Nos habían presentado hace ya bastante tiempo, o mil siglos como dice él; en el pueblo o Cataca como le llamamos familiarmente. Llevaba varios años siguiéndole el rastro sin poder localizarlo, prácticamente desde que me enteré que Gabriel García Márquez no era el único hijo ilustre de Aracataca, entre otros tantos, estaba un muchacho que no se perdía un partido de futbol, pero no para jugarlo, sino para narrarlo.

Famoso no solo por su virtuosa voz, sino por su original estilo de contar chistes, cantar una que otra canción y disparar dichos jocosos mientras trabaja, o más bien, mientras hace lo que más le gusta: narrar futbol. Exponente de mil anécdotas, todas con el mismo picante caribeño, impregnadas de esa esfera universal de la zona bananera. Donde, para poder sobrevivir, hay que comer guineo en todas sus presentaciones posibles.

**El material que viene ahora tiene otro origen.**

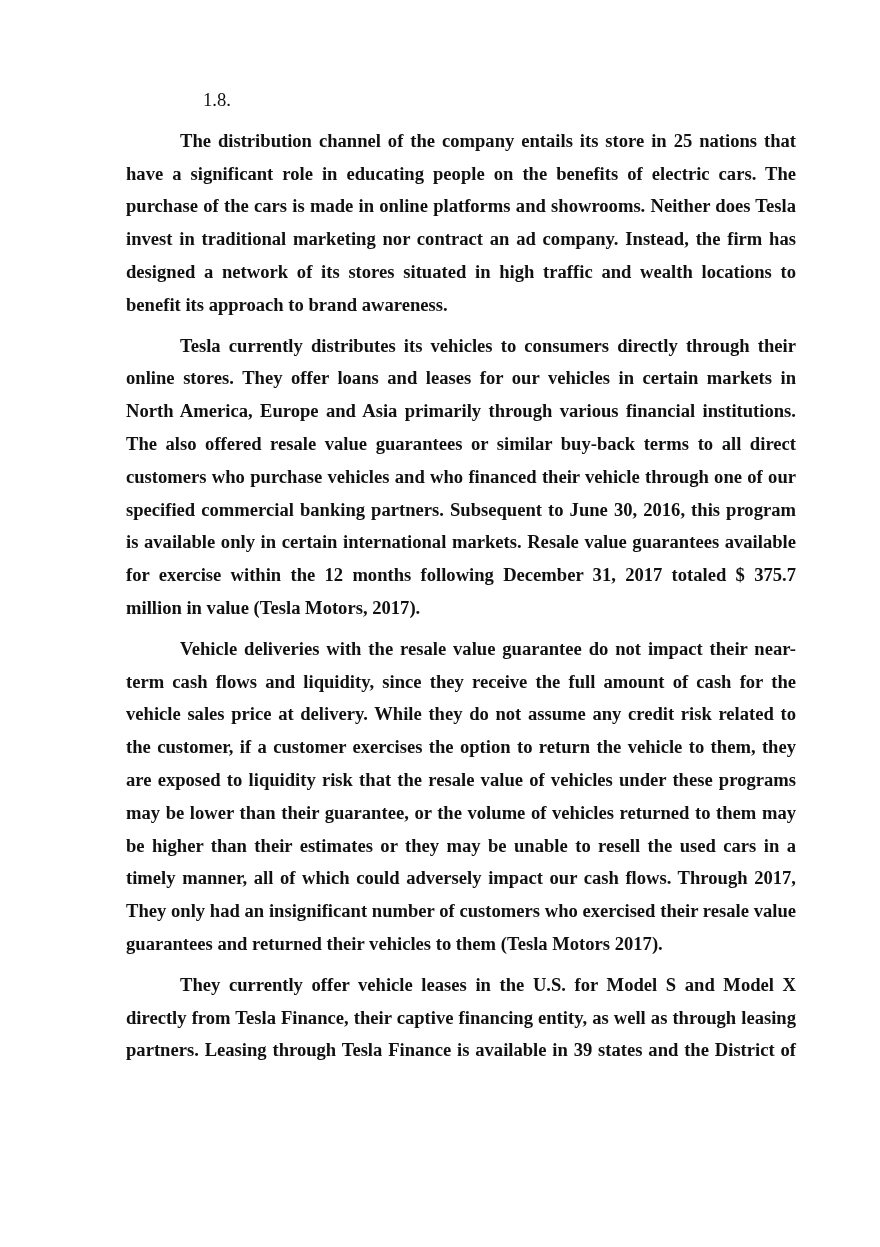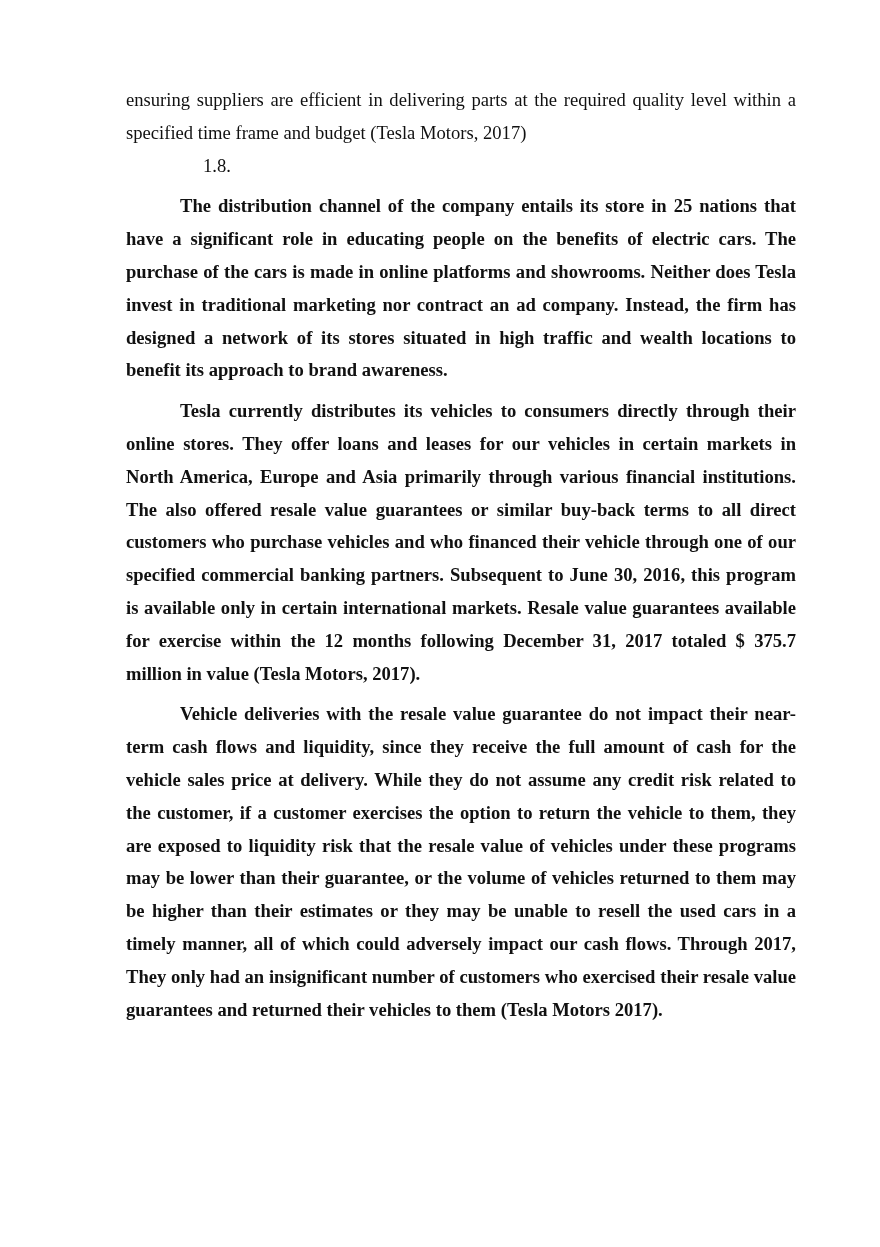"ensuring suppliers are efficient in" p.line-block { html: <p>ensuring suppliers are efficient in delivering parts at the required quality level within a specified time frame and budget (Tesla Motors, 2017)</p> -> none }
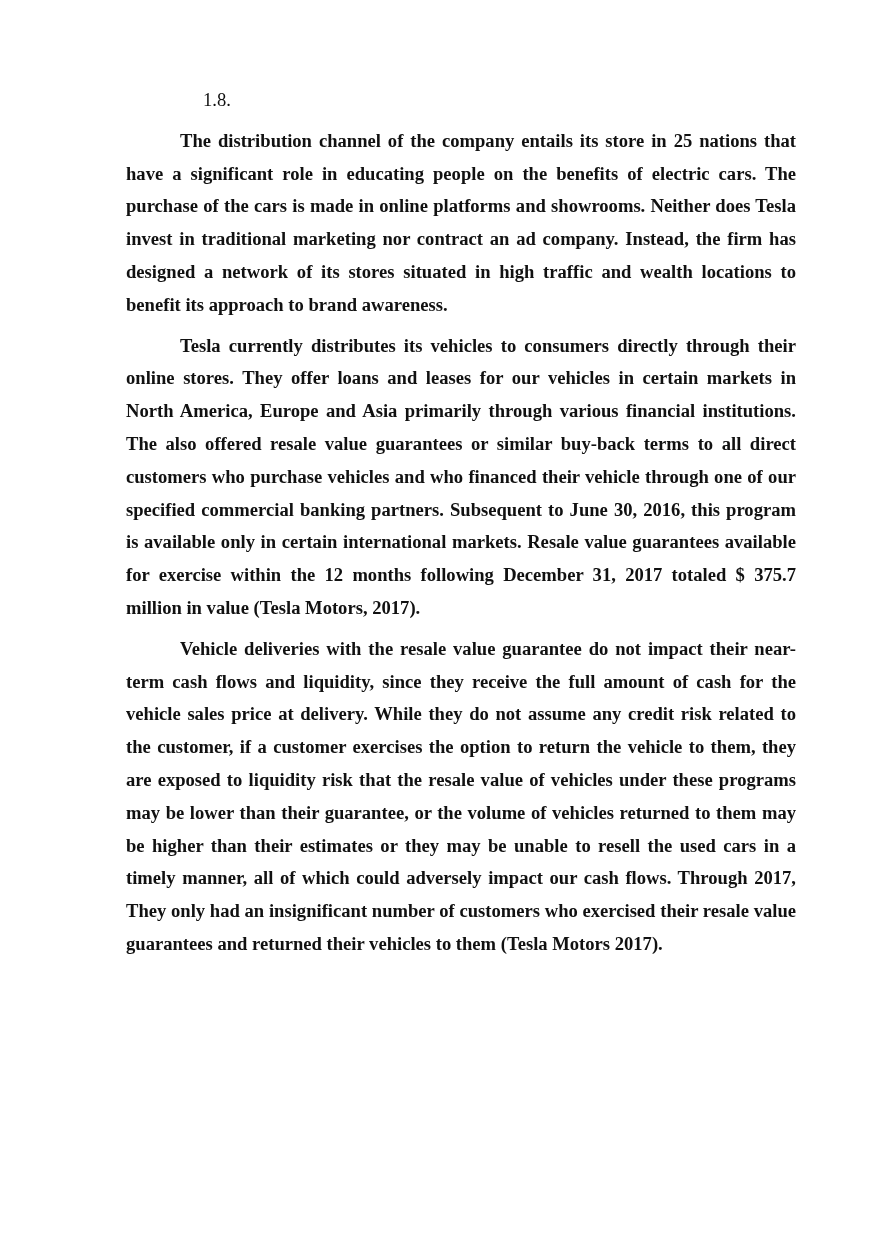"They currently offer vehicle leases" p.para { html: none -> <p>They currently offer vehicle leases in the U.S. for Model S and Model X directly from Tesla Finance, their captive financing entity, as well as through leasing partners. Leasing through Tesla Finance is available in 39 states and the District of</p> }
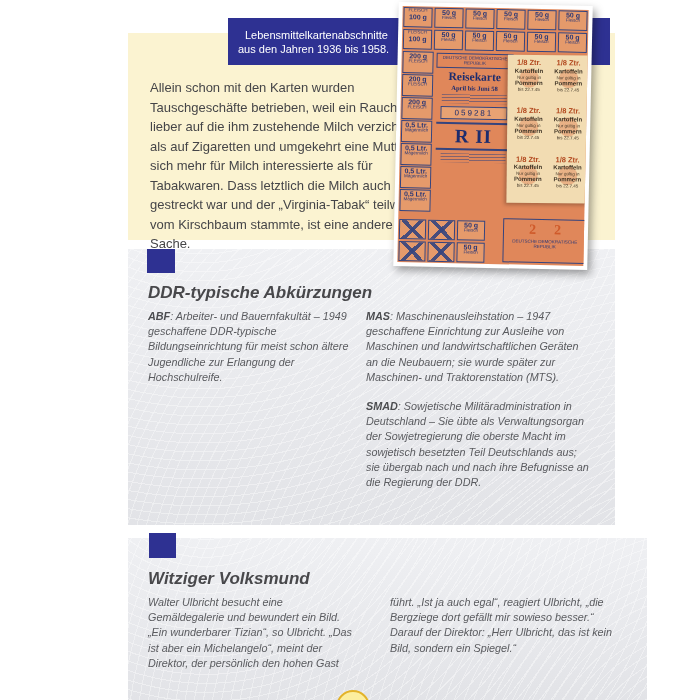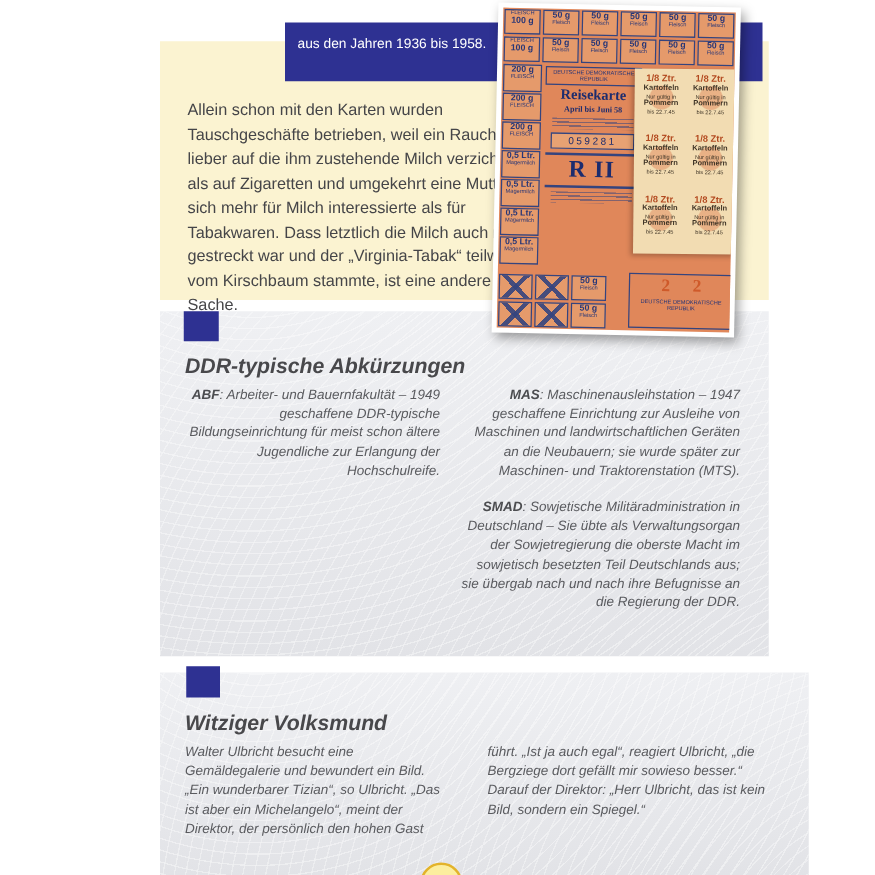"Lebensmittelkartenabschnitte" div { html: none -> <div>Lebensmittelkartenabschnitte</div> }
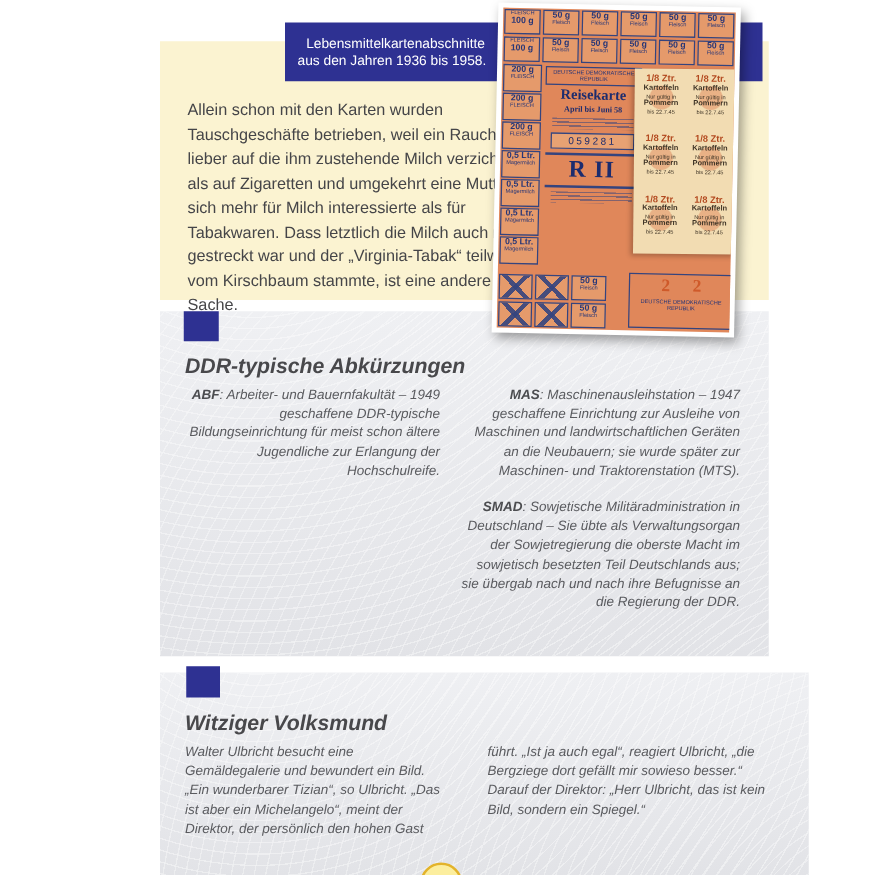"ABF: Arbeiter- und Bauernfakultät –" .cols p { text-align: right -> none }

Más allá de ser uno de los mejores narradores deportivos de nuestro país, Benjamín es portador de un estilo único. Fiel exponente del carisma y picante que caracteriza al locutor colombiano, en especial al caribeño. De esos que te hacen sentir emociones, te elevan la adrenalina y hasta provocan un infarto en plena trasmisión de un partido de futbol. De los bondadosos, que llevan alegría a los lugares más remotos gracias a la magia de la radio.

Después de mucho tiempo, logramos coincidir en la misma ciudad y luego de varios intentos fallidos, por fin pudimos cuadrar horario para compartir un almuerzo. Llego con Camilo, su hijo, que bien le ha sabido heredar la alegría que lo caracteriza. Fuimos a un buen restaurante, pero no de esos donde te cobran hasta las miradas, sino uno sencillo, donde nadie te mira mal si te comes el arroz con la cuchara, a la antigua, como dice el locutor cataquero.

Hablamos de todo un poco. Entre temas de futbol, historias del pueblo y anécdotas varias se nos fue el tiempo. Comulgamos en la preocupación por el inmenso vacío que están dejando los locutores tradicionales en el género deportivo, y en la triste apreciación de las nuevas generaciones, que parecieran querer lucir más refinados con la utilización de términos extranjeros. Se está perdiendo el brío y lo virtuoso del locutor criollo, concluimos.  

Finalmente, con promesas de nuevos encuentros nos despedimos, Benjamín marchó con su paso lento, ese mismo que dejan los años pero que no lo han podido apartar de su pasión por la radio. Al otro lado de la calle, quedé yo, con esa perenne sensación de lo afortunado que somos los que nacimos bajo lo cósmico del universo macondiano. Ese mismo que se respira entre Sevilla y Aracataca.